The Mano River Women’s Peace Network (2001-)

Liberian women rally against their country’s civil war, a campaign documented by the film “Pray the Devil Back to Hell.”
Courtesy Pewee Flomoku, Fair use image
Liberian Women’s Peace Group
Image Ownership: Pewee Flomoku

The Mano River Women’s Peace Network (MARWOPNET) was one of the first female led peace negotiating teams in the region of West Africa and they organized a system of diplomacy between the Liberian, Guinean and Sierra Leonean heads of state. MARWOPNET met on June 8, 2001, when the first general meeting was organized by Femmes Africa Solidarité and the African Women’s Committee for Peace and Development.

The meeting which took place in Monrovia, Liberia was attended by women from Guinea, Liberia, and Sierra Leone including Mary Brownell, founding member of MARWOPNET and Madame Ruth Perry, former Liberian head of state. Also in attendance were representatives from The African Union, the African Economic Community, the Nigerian government, and the United Nations Development Program. These women met because they understood the disproportionate impact of civil wars and armed conflict on women and children in the region which had seen over 300,000 deaths in the last decade. They saw themselves as engaged in bringing peace to the region through conflict resolution and community reconciliation.

The network consisted of religious leaders, politicians, union members, businesswomen, homemakers, and educators including founding leaders Kaba Hadja Saran Daraba (President), Theresa Leigh Sherman (First Vice President), and Agnés Taylor Lewis (Second Vice President). MARWOPNET established an executive board of twelve representatives from the Mano River sub-region; three from Sierra Leone, five from Guinea and four from Liberia. They agreed that the Presidency of the organization would rotate among representatives of the three member nations.  The MARWOPNET founders also created five technical commissions that work in the areas of fund-raising, resource mobilization, finance, programming, and communications.

In one of its earliest examples of success, the Liberian Chapter of MARWOPNET brought together President Charles Taylor (Liberia), President Lansana Conté (Guinea), and President Ahmad Tejan Kabbah (Sierra Leone) for a summit in 2002.  The following year, the organization was a signatory member of the Liberian Comprehensive Peace Agreement, an agreement that ended a civil war that had begun in 1989. For its efforts, MARWOPNET was awarded the prestigious United Nations Prize for Human Rights in 2003.  In 2004 MARWOPNET organized a youth seminar in Conakry that included over 60 participants from across Africa. Later in the decade, MARWOPNET began training market women in conflict resolution, primary education, and entrepreneurship.  In 2011, MARWOPNET trained women served as poll watchers in the highly contested Liberian Presidential election.  In 2011 it launched the MARWOPNET Peace Radio in Sierra Leone.
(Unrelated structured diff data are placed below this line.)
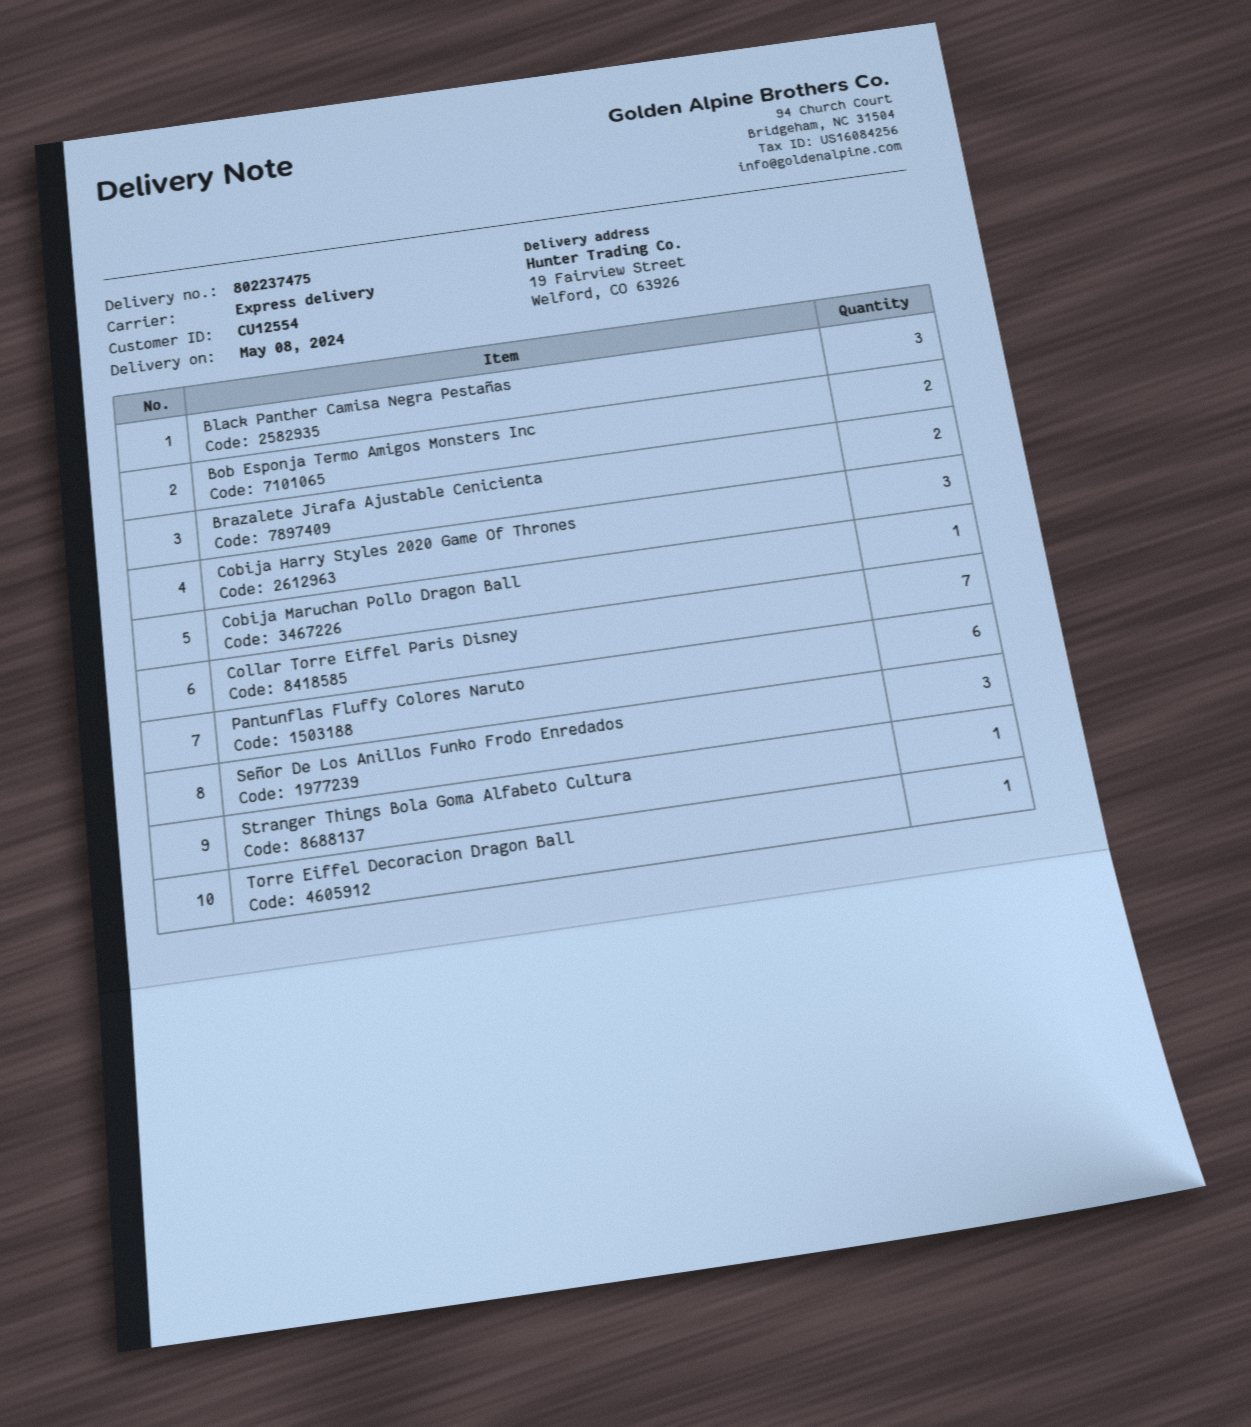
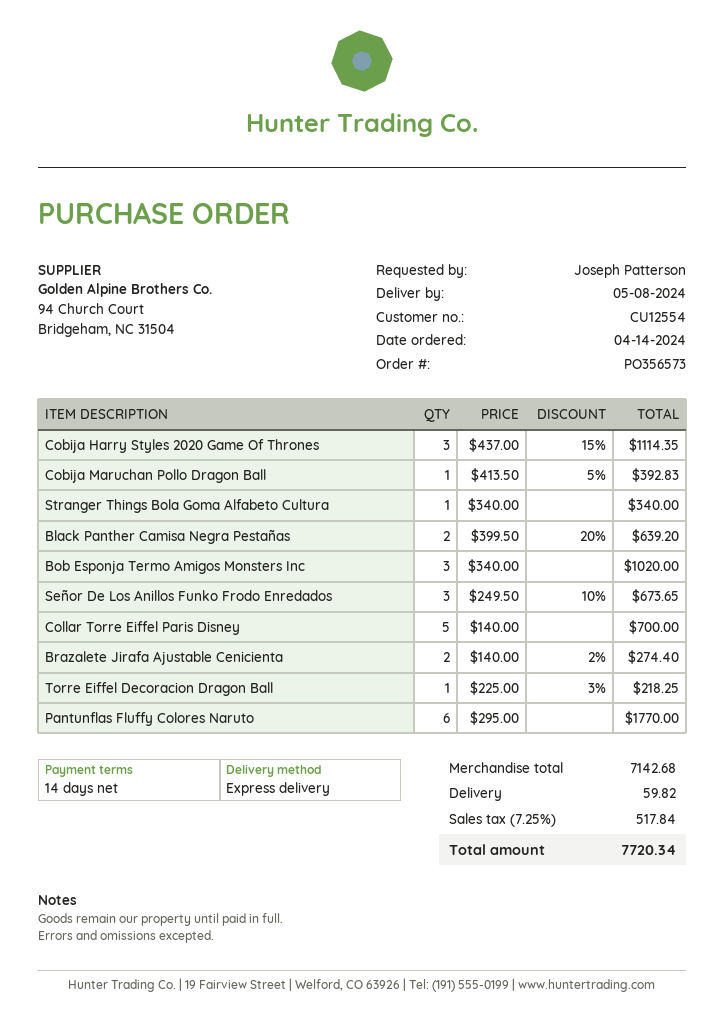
Black Panther Camisa Negra Pestañas: 3 -> 2
Bob Esponja Termo Amigos Monsters Inc: 2 -> 3
Collar Torre Eiffel Paris Disney: 7 -> 5

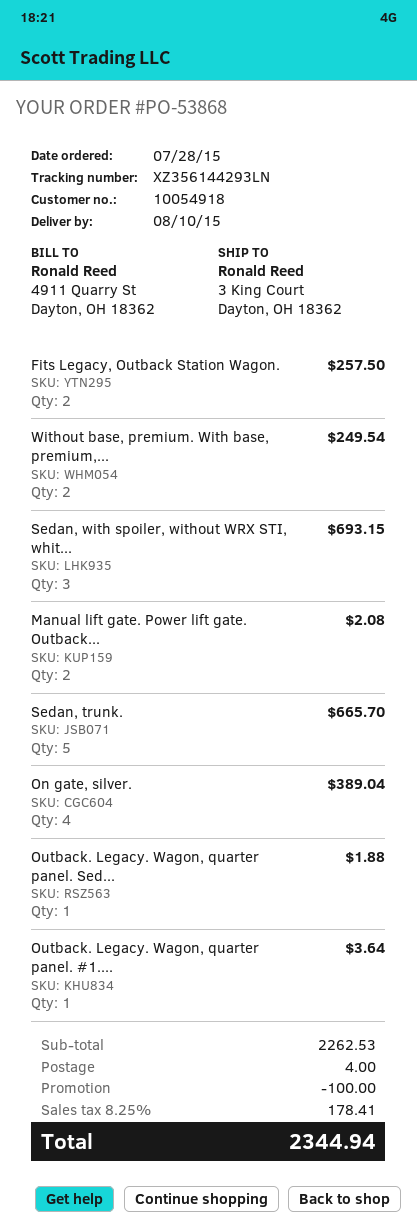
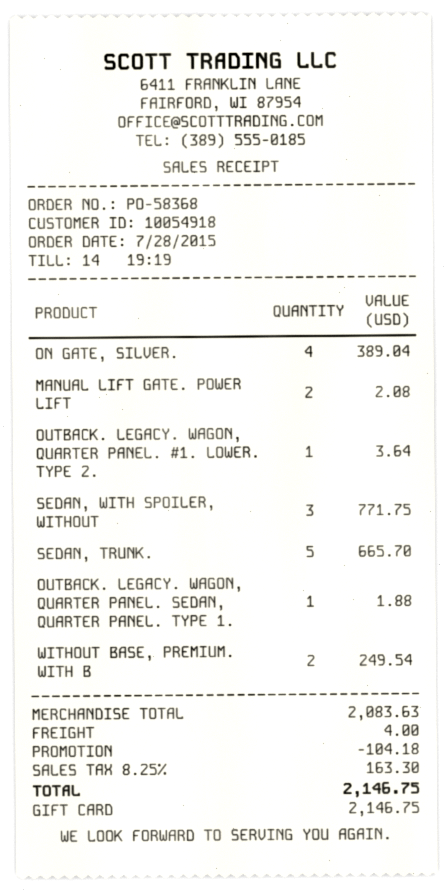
order number: PO-53868 -> PO-58368
Fits Legacy, Outback Station Wagon.: 2 for 257.50 -> none
Sedan, with spoiler, without WRX STI, whit...: 3 for 693.15 -> 3 for 771.75
subtotal: 2262.53 -> 2083.63
discount: 100.00 -> 104.18
tax: 8.25% = 178.41 -> 8.25% = 163.30
total: 2344.94 -> 2146.75

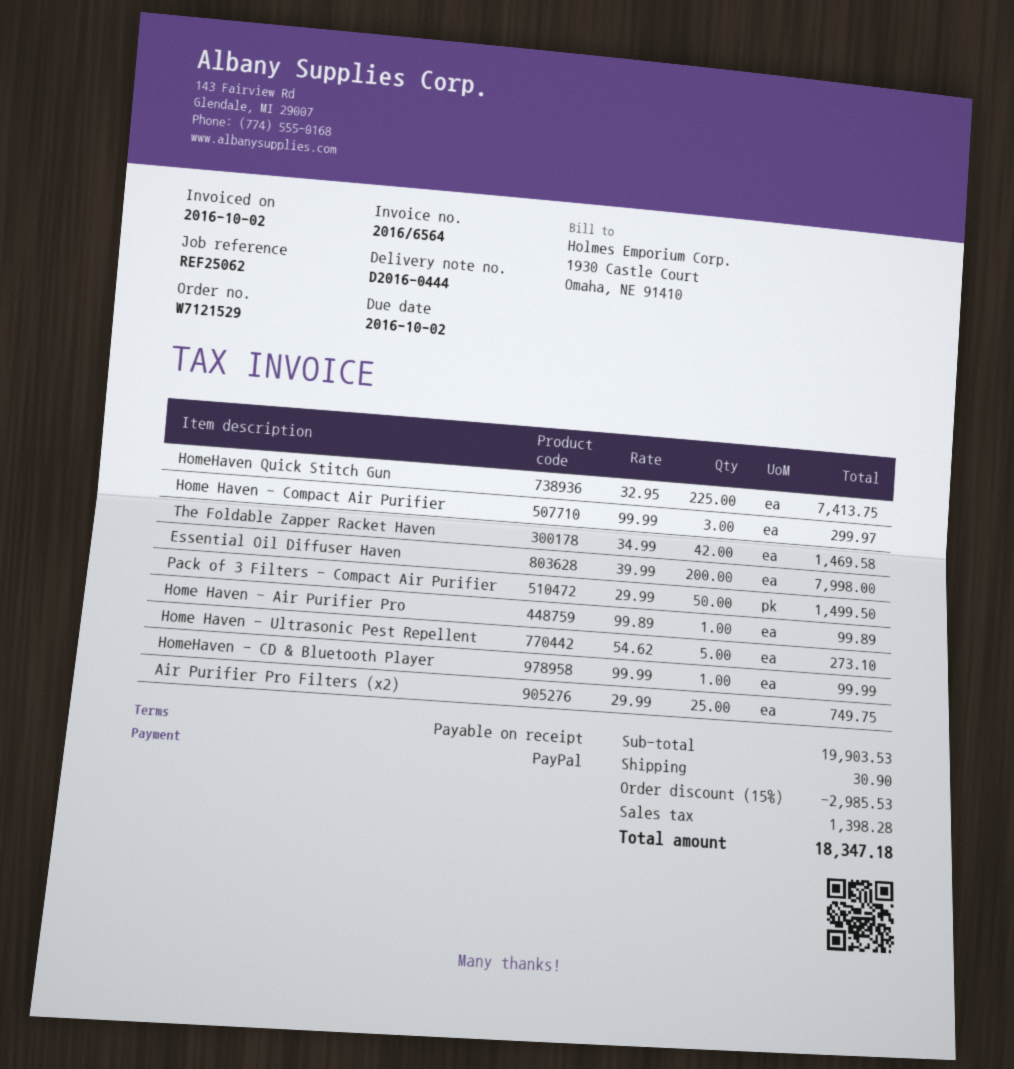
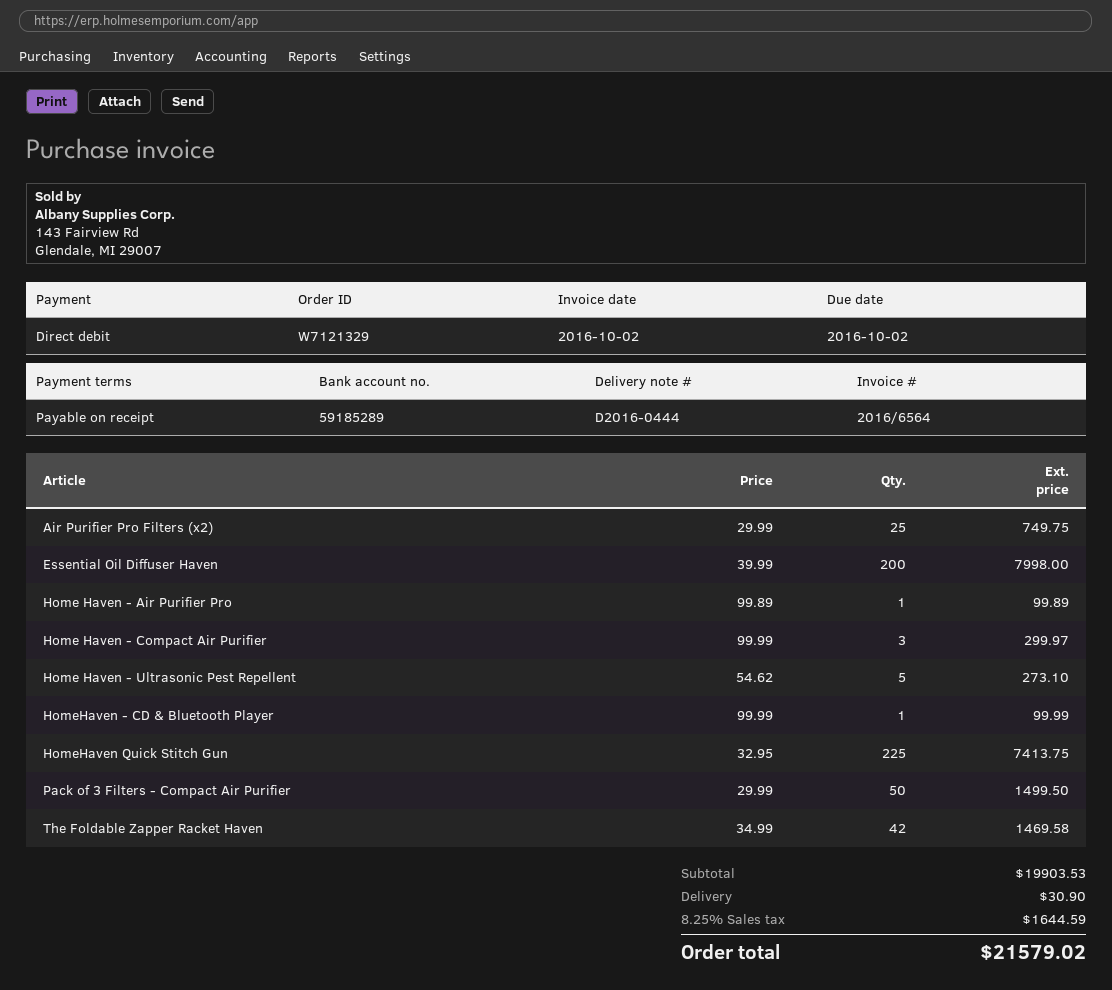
order number: W7121529 -> W7121329
payment method: PayPal -> direct debit
discount: 15% = 2985.53 -> none
tax: 1398.28 -> 1644.59
total: 18347.18 -> 21579.02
In 2012, MARWOPNET joined with The Global Network of Women Peacebuilders and The National Organization of Women, to conduct workshops in Sierra Leone on United Nations Security Resolution 1325 (which calls for inclusion of women as peacekeepers) and United Nations Security Resolution 1820 (which focuses upon ending gender based violence in conflict zones). These workshops were designed to educate women in war-ravaged Sierra Leone on international legislation and the ways in which they can participate in conflict resolution and peace building.

MARWOPNET, which is headquartered in Freetown, Sierra Leone, has an online journal, Voices of Peace, which includes first person narratives, poetry, art, and testimonials from women and men who have been affected by war and conflict. MARWOPNET mobilizes women by building networks of professionals, organizing sub-regional meetings, promoting projects that focus on youth, and collaborating with other peacekeeping organizations.